**Try it:**
Locate all lines in the data below that hold "informacji" and show them.
-------- Data for processing --------
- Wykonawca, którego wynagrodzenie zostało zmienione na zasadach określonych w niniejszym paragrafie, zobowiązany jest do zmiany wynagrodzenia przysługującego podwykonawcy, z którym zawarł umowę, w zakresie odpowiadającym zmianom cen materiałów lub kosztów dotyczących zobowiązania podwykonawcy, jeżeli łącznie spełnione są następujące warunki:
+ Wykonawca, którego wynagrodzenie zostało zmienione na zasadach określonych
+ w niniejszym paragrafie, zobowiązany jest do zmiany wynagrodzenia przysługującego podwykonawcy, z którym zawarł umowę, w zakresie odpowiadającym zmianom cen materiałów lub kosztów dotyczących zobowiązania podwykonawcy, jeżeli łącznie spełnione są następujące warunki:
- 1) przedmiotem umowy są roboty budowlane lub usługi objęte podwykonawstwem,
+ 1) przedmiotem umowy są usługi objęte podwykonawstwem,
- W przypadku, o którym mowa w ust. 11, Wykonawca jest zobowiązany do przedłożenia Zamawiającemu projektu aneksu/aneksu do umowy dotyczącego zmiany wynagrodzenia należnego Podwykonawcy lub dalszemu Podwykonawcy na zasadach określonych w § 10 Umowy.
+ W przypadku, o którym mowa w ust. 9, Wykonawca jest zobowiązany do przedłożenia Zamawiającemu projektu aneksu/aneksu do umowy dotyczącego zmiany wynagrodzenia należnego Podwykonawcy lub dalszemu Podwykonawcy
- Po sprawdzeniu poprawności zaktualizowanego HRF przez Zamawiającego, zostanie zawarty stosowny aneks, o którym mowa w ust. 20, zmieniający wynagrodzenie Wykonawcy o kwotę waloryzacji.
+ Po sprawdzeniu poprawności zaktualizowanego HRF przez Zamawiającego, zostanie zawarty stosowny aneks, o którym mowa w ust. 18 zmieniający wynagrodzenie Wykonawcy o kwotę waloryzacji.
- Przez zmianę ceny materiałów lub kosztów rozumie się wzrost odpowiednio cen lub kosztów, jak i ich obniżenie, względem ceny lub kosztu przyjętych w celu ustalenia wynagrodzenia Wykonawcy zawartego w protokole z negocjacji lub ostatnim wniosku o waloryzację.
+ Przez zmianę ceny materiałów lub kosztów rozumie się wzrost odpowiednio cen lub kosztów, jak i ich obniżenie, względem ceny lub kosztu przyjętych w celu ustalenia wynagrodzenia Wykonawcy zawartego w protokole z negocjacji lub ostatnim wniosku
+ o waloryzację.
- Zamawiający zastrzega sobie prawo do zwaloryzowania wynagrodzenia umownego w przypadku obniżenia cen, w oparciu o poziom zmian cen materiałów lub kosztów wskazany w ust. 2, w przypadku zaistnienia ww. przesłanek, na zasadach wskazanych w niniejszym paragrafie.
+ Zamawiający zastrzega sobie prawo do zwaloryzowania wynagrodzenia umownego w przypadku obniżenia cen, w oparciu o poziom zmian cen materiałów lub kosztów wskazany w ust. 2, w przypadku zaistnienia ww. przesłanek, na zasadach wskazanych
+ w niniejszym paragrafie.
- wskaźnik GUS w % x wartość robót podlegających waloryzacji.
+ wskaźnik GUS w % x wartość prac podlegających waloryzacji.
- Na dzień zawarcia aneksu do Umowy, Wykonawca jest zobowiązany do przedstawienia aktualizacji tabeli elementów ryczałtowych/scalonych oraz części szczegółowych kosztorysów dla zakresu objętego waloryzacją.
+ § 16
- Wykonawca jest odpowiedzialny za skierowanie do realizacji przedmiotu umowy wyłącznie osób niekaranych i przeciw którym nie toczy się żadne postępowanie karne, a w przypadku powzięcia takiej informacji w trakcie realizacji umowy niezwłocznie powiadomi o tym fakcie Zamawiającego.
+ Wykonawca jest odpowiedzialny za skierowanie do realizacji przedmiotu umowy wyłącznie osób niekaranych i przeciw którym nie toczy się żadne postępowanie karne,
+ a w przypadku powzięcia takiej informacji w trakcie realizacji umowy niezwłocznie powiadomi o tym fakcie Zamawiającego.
--------
**Response area:**
- Wykonawca jest odpowiedzialny za skierowanie do realizacji przedmiotu umowy wyłącznie osób niekaranych i przeciw którym nie toczy się żadne postępowanie karne, a w przypadku powzięcia takiej informacji w trakcie realizacji umowy niezwłocznie powiadomi o tym fakcie Zamawiającego.
+ a w przypadku powzięcia takiej informacji w trakcie realizacji umowy niezwłocznie powiadomi o tym fakcie Zamawiającego.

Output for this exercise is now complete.